##### Records for the task

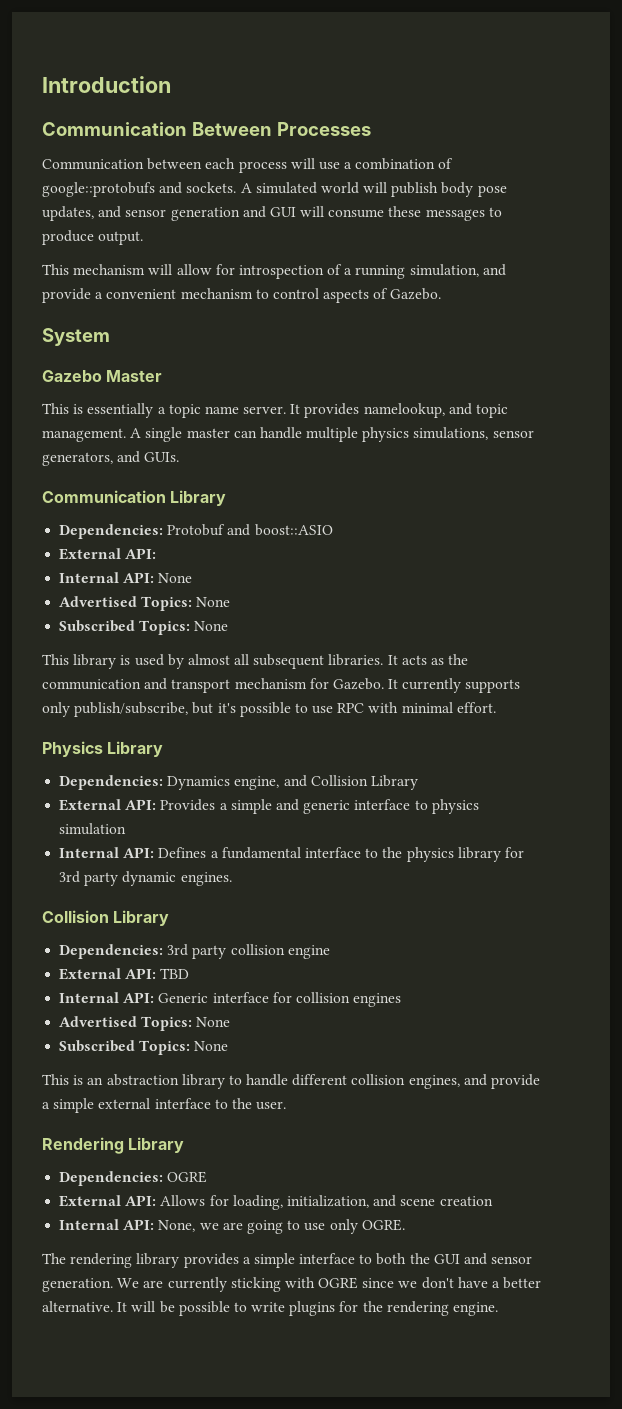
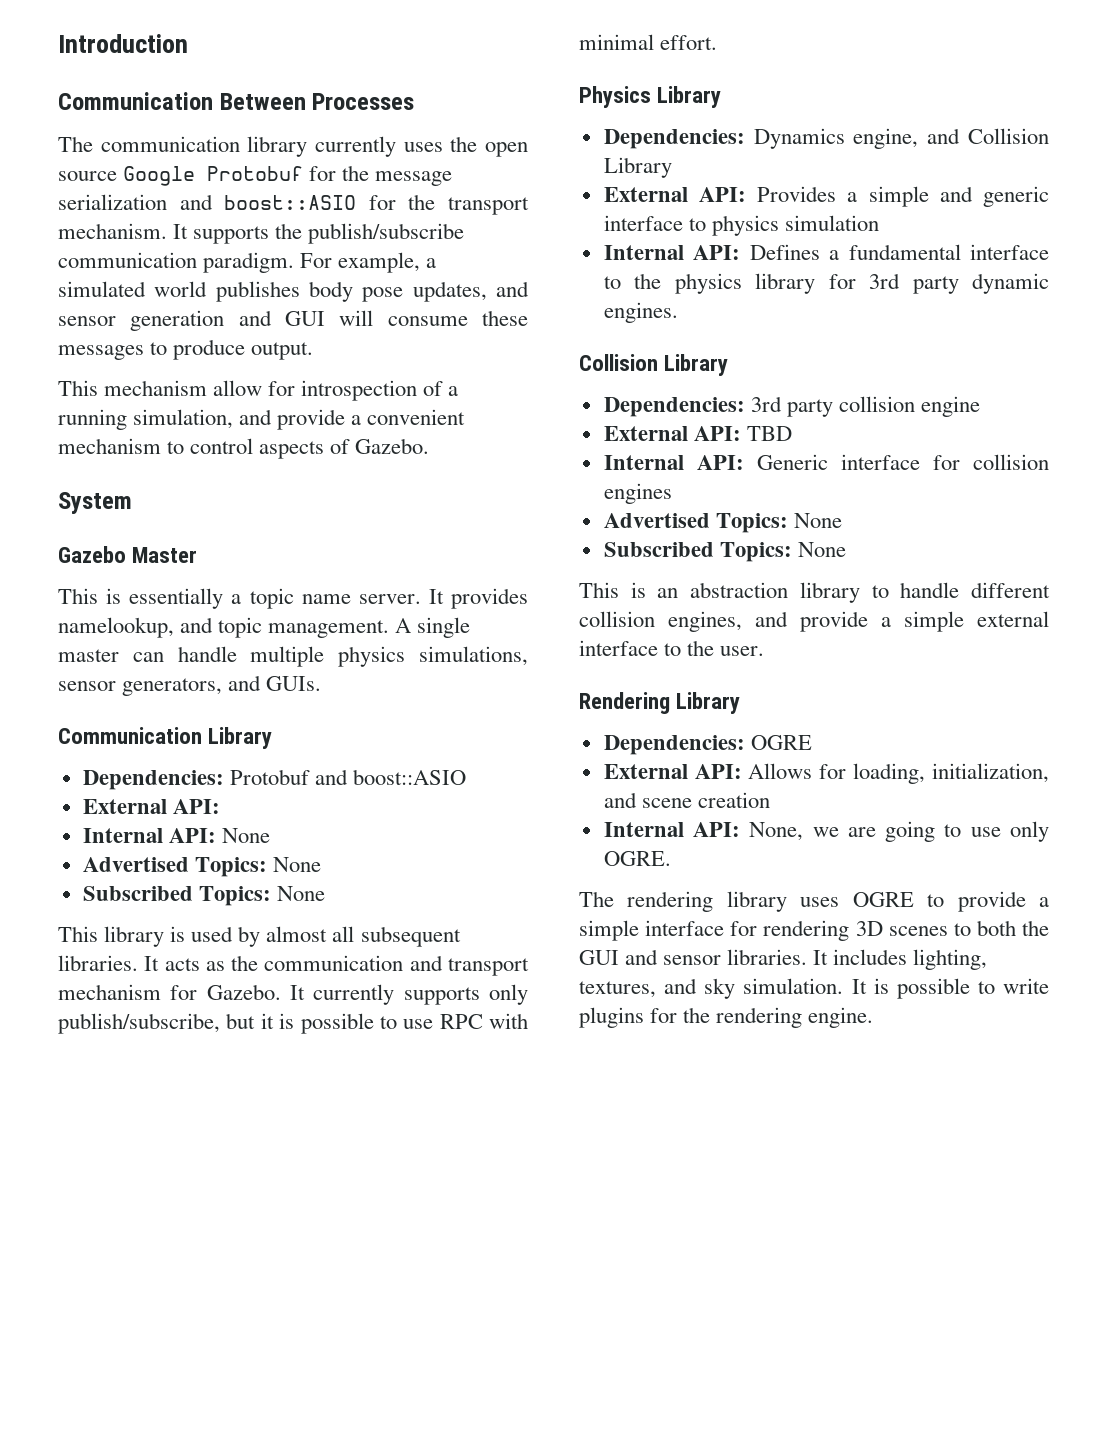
- Communication between each process will use a combination of google::protobufs and sockets. A simulated world will publish body pose updates, and sensor generation and GUI will consume these messages to produce output.
+ The communication library currently uses the open source Google Protobuf for the message serialization and boost::ASIO for the transport mechanism. It supports the publish/subscribe communication paradigm. For example, a simulated world publishes body pose updates, and sensor generation and GUI will consume these messages to produce output.
- This mechanism will allow for introspection of a running simulation, and provide a convenient mechanism to control aspects of Gazebo.
+ This mechanism allow for introspection of a running simulation, and provide a convenient mechanism to control aspects of Gazebo.
- It currently supports only publish/subscribe, but it's possible to use RPC with minimal effort.
+ It currently supports only publish/subscribe, but it is possible to use RPC with minimal effort.
- The rendering library provides a simple interface to both the GUI and sensor generation. We are currently sticking with OGRE since we don't have a better alternative. It will be possible to write plugins for the rendering engine.
+ The rendering library uses OGRE to provide a simple interface for rendering 3D scenes to both the GUI and sensor libraries. It includes lighting, textures, and sky simulation. It is possible to write plugins for the rendering engine.

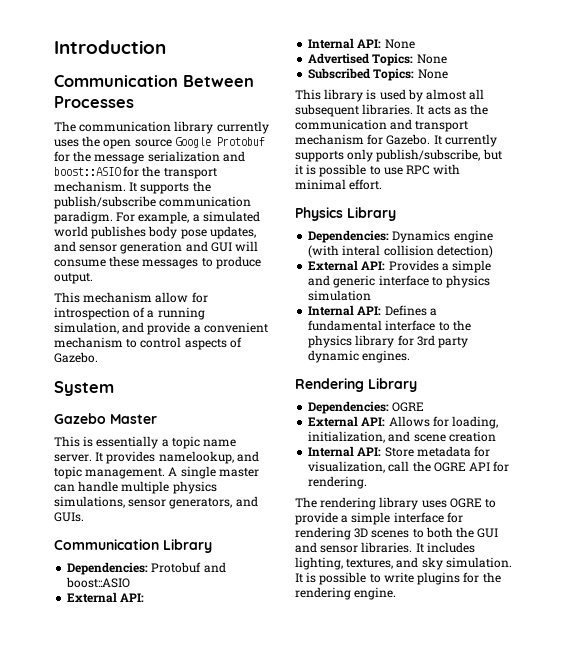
- Dependencies: Dynamics engine, and Collision Library
+ Dependencies: Dynamics engine (with interal collision detection)
  Internal API: Defines a fundamental interface to the physics library for 3rd party dynamic engines.
- Collision Library
- Dependencies: 3rd party collision engine
- External API: TBD
- Internal API: Generic interface for collision engines
- Advertised Topics: None
- Subscribed Topics: None
- This is an abstraction library to handle different collision engines, and provide a simple external interface to the user.
- Internal API: None, we are going to use only OGRE.
+ Internal API: Store metadata for visualization, call the OGRE API for rendering.

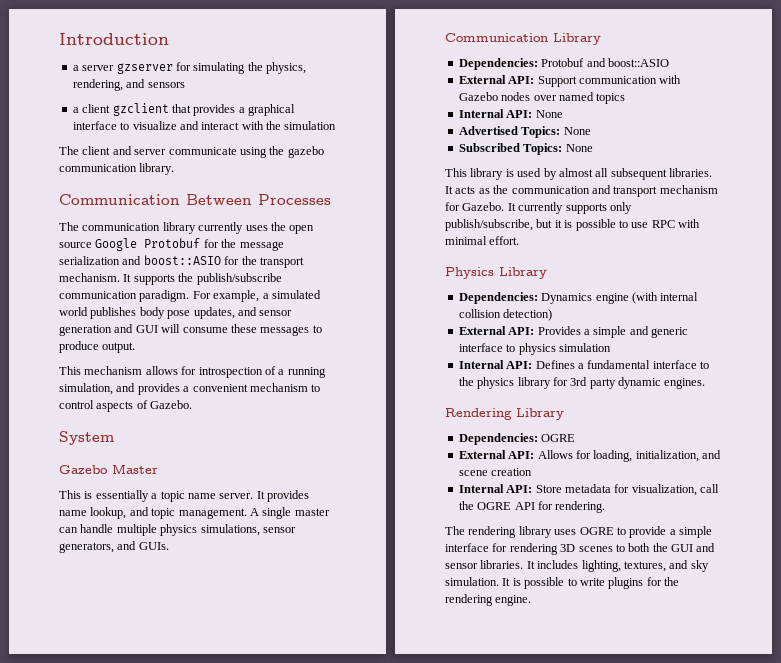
+ a server gzserver for simulating the physics, rendering, and sensors
+ a client gzclient that provides a graphical interface to visualize and interact with the simulation
+ The client and server communicate using the gazebo communication library.
- This mechanism allow for introspection of a running simulation, and provide a convenient mechanism to control aspects of Gazebo.
+ This mechanism allows for introspection of a running simulation, and provides a convenient mechanism to control aspects of Gazebo.
- It provides namelookup, and topic management.
+ It provides name lookup, and topic management.
  Dependencies: Protobuf and boost::ASIO
- External API:
+ External API: Support communication with Gazebo nodes over named topics
- Dependencies: Dynamics engine (with interal collision detection)
+ Dependencies: Dynamics engine (with internal collision detection)

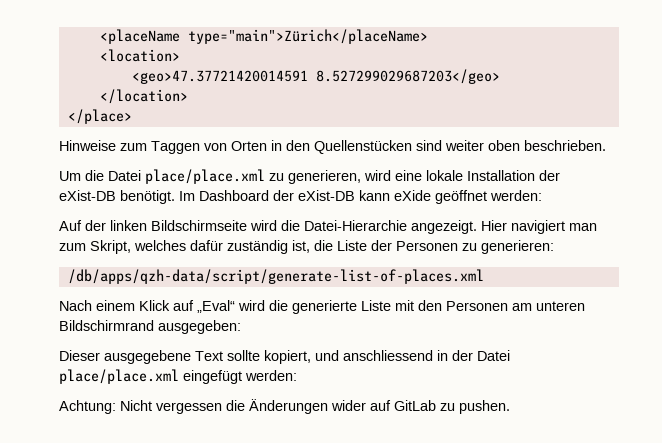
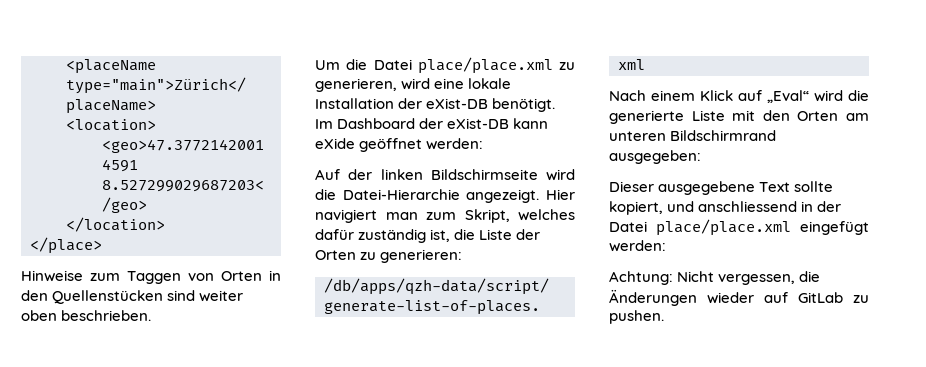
- Hier navigiert man zum Skript, welches dafür zuständig ist, die Liste der Personen zu generieren:
+ Hier navigiert man zum Skript, welches dafür zuständig ist, die Liste der Orten zu generieren:
- Nach einem Klick auf „Eval“ wird die generierte Liste mit den Personen am unteren Bildschirmrand ausgegeben:
+ Nach einem Klick auf „Eval“ wird die generierte Liste mit den Orten am unteren Bildschirmrand ausgegeben:
- Achtung: Nicht vergessen die Änderungen wider auf GitLab zu pushen.
+ Achtung: Nicht vergessen, die Änderungen wieder auf GitLab zu pushen.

##########

What you should do: Apart from the images, print all the material above exactly as given.

Your solution:
- Communication between each process will use a combination of google::protobufs and sockets. A simulated world will publish body pose updates, and sensor generation and GUI will consume these messages to produce output.
+ The communication library currently uses the open source Google Protobuf for the message serialization and boost::ASIO for the transport mechanism. It supports the publish/subscribe communication paradigm. For example, a simulated world publishes body pose updates, and sensor generation and GUI will consume these messages to produce output.
- This mechanism will allow for introspection of a running simulation, and provide a convenient mechanism to control aspects of Gazebo.
+ This mechanism allow for introspection of a running simulation, and provide a convenient mechanism to control aspects of Gazebo.
- It currently supports only publish/subscribe, but it's possible to use RPC with minimal effort.
+ It currently supports only publish/subscribe, but it is possible to use RPC with minimal effort.
- The rendering library provides a simple interface to both the GUI and sensor generation. We are currently sticking with OGRE since we don't have a better alternative. It will be possible to write plugins for the rendering engine.
+ The rendering library uses OGRE to provide a simple interface for rendering 3D scenes to both the GUI and sensor libraries. It includes lighting, textures, and sky simulation. It is possible to write plugins for the rendering engine.

- Dependencies: Dynamics engine, and Collision Library
+ Dependencies: Dynamics engine (with interal collision detection)
  Internal API: Defines a fundamental interface to the physics library for 3rd party dynamic engines.
- Collision Library
- Dependencies: 3rd party collision engine
- External API: TBD
- Internal API: Generic interface for collision engines
- Advertised Topics: None
- Subscribed Topics: None
- This is an abstraction library to handle different collision engines, and provide a simple external interface to the user.
- Internal API: None, we are going to use only OGRE.
+ Internal API: Store metadata for visualization, call the OGRE API for rendering.

+ a server gzserver for simulating the physics, rendering, and sensors
+ a client gzclient that provides a graphical interface to visualize and interact with the simulation
+ The client and server communicate using the gazebo communication library.
- This mechanism allow for introspection of a running simulation, and provide a convenient mechanism to control aspects of Gazebo.
+ This mechanism allows for introspection of a running simulation, and provides a convenient mechanism to control aspects of Gazebo.
- It provides namelookup, and topic management.
+ It provides name lookup, and topic management.
  Dependencies: Protobuf and boost::ASIO
- External API:
+ External API: Support communication with Gazebo nodes over named topics
- Dependencies: Dynamics engine (with interal collision detection)
+ Dependencies: Dynamics engine (with internal collision detection)

- Hier navigiert man zum Skript, welches dafür zuständig ist, die Liste der Personen zu generieren:
+ Hier navigiert man zum Skript, welches dafür zuständig ist, die Liste der Orten zu generieren:
- Nach einem Klick auf „Eval“ wird die generierte Liste mit den Personen am unteren Bildschirmrand ausgegeben:
+ Nach einem Klick auf „Eval“ wird die generierte Liste mit den Orten am unteren Bildschirmrand ausgegeben:
- Achtung: Nicht vergessen die Änderungen wider auf GitLab zu pushen.
+ Achtung: Nicht vergessen, die Änderungen wieder auf GitLab zu pushen.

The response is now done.